🤖 AI Summary
This study addresses a critical limitation in existing emotional support dialogue systems, which often overlook cognitive distortions in help-seekers and provide only superficial emotional reassurance, thereby failing to alleviate deep-seated psychological distress. To bridge this gap, the authors integrate cognitive behavioral therapy principles into large language models, introducing CoPoLLM—a cognitive strategy–driven framework that enables precise diagnosis and targeted intervention. They also construct CogBiasESC, the first dataset annotated with cognitive distortion types, severity levels, and safety risk ratings. Experimental results demonstrate that the proposed approach significantly outperforms 15 state-of-the-art baselines in cognitive distortion recognition accuracy, intervention efficacy, and safety risk mitigation, establishing a novel paradigm that jointly optimizes diagnostic precision, therapeutic intervention, and safety assurance.
📝 Abstract
Emotional Support Conversation (ESC) plays a critical role in mental health assistance by providing accessible psychological support in real-world applications.

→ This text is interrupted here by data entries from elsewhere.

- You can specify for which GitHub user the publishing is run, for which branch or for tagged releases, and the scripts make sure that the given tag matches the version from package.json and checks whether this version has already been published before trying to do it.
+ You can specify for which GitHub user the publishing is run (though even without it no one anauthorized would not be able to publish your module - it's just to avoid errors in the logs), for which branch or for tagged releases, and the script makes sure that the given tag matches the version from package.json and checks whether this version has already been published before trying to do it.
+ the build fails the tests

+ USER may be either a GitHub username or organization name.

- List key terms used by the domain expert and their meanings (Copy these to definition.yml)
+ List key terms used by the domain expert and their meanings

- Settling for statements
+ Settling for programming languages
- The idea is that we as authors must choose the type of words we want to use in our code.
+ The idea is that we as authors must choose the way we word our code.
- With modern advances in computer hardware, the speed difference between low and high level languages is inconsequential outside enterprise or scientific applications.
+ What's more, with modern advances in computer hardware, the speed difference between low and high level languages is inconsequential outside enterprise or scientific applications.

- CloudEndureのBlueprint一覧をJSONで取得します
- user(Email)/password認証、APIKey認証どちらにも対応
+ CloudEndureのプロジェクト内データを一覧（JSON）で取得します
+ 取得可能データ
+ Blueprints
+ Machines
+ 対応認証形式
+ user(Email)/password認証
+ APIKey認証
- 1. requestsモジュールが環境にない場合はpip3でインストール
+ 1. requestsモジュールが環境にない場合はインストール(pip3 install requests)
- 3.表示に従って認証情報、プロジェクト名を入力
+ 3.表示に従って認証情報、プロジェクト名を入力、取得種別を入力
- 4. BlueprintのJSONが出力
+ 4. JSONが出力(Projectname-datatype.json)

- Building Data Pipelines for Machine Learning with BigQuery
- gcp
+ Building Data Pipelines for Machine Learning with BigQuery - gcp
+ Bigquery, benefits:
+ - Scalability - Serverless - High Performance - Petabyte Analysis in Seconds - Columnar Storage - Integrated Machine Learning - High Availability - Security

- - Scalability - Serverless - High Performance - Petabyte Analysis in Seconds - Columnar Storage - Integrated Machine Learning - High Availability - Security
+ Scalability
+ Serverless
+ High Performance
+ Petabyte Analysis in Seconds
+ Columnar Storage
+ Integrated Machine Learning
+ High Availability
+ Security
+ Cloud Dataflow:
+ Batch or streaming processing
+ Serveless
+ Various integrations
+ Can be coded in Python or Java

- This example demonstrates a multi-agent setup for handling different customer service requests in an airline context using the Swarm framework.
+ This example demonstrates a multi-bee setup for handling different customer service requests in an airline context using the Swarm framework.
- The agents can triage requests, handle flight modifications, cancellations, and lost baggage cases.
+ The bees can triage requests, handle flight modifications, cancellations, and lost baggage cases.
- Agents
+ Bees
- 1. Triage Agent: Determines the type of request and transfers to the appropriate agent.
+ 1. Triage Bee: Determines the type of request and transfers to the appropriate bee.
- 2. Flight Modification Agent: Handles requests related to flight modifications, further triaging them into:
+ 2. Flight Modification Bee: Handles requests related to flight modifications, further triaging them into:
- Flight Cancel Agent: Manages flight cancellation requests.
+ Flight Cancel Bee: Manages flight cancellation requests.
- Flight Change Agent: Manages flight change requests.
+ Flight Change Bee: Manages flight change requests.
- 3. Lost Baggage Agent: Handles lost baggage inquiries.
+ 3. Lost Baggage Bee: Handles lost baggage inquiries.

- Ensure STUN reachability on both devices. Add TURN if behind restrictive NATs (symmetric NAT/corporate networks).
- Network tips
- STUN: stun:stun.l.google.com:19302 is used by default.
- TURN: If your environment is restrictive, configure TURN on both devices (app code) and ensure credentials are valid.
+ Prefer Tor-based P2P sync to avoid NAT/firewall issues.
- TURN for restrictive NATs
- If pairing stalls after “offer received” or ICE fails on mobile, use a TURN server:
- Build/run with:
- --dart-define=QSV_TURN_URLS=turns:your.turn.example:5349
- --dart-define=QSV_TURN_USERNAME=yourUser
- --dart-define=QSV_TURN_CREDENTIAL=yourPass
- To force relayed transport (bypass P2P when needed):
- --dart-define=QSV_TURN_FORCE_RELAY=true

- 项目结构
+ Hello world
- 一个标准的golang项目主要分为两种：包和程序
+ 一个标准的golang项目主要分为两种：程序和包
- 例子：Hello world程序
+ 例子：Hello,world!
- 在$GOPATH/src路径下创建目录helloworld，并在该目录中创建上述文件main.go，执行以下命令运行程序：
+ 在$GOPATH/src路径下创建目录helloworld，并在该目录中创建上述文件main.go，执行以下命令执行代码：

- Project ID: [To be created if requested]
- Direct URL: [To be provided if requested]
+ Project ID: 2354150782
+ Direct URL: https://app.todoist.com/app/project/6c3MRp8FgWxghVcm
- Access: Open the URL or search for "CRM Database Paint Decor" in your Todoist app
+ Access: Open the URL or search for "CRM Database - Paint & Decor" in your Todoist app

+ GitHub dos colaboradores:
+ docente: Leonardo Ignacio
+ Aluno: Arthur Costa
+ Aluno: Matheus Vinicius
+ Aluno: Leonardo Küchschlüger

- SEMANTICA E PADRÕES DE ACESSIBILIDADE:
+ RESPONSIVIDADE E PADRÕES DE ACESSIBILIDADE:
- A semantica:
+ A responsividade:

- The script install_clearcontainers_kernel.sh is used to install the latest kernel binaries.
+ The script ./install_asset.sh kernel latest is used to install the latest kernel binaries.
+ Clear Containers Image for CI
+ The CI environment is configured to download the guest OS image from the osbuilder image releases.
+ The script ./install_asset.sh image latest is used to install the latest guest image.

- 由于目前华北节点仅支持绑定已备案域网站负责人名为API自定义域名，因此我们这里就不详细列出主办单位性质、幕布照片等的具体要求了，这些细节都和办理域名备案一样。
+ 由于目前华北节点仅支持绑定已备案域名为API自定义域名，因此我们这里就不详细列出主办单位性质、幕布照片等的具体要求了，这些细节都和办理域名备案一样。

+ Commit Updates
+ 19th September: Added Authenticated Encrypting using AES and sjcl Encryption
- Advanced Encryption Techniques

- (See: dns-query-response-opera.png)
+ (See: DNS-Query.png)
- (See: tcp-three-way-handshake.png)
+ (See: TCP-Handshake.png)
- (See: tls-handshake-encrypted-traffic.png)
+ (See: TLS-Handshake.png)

Large Language Models (LLMs) have shown strong empathetic abilities in ESC tasks. Yet, existing methods overlook the issue of cognitive distortions in help-seekers' expressions. As a result, current models can only provide basic emotional comfort, rather than helping help-seekers address their psychological distress at a deeper cognitive level. To address this challenge, we construct the CogBiasESC dataset, the first dataset that expands existing ESC datasets by adding labels for cognitive distortions, includes their type, intensity, and safe risk level. Furthermore, we propose the Cognitive Policy-driven Large Language Model framework (CoPoLLM) to enhance LLMs' ability to diagnose and intervene cognitive distortions in help-seekers. We also analyze the safety advantages of CoPoLLM from a theoretical perspective. Experimental results show that CoPoLLM significantly outperforms 15 state-of-the-art baselines in terms of distortion diagnosis accuracy, intervention strategy effectiveness, and safety risk control.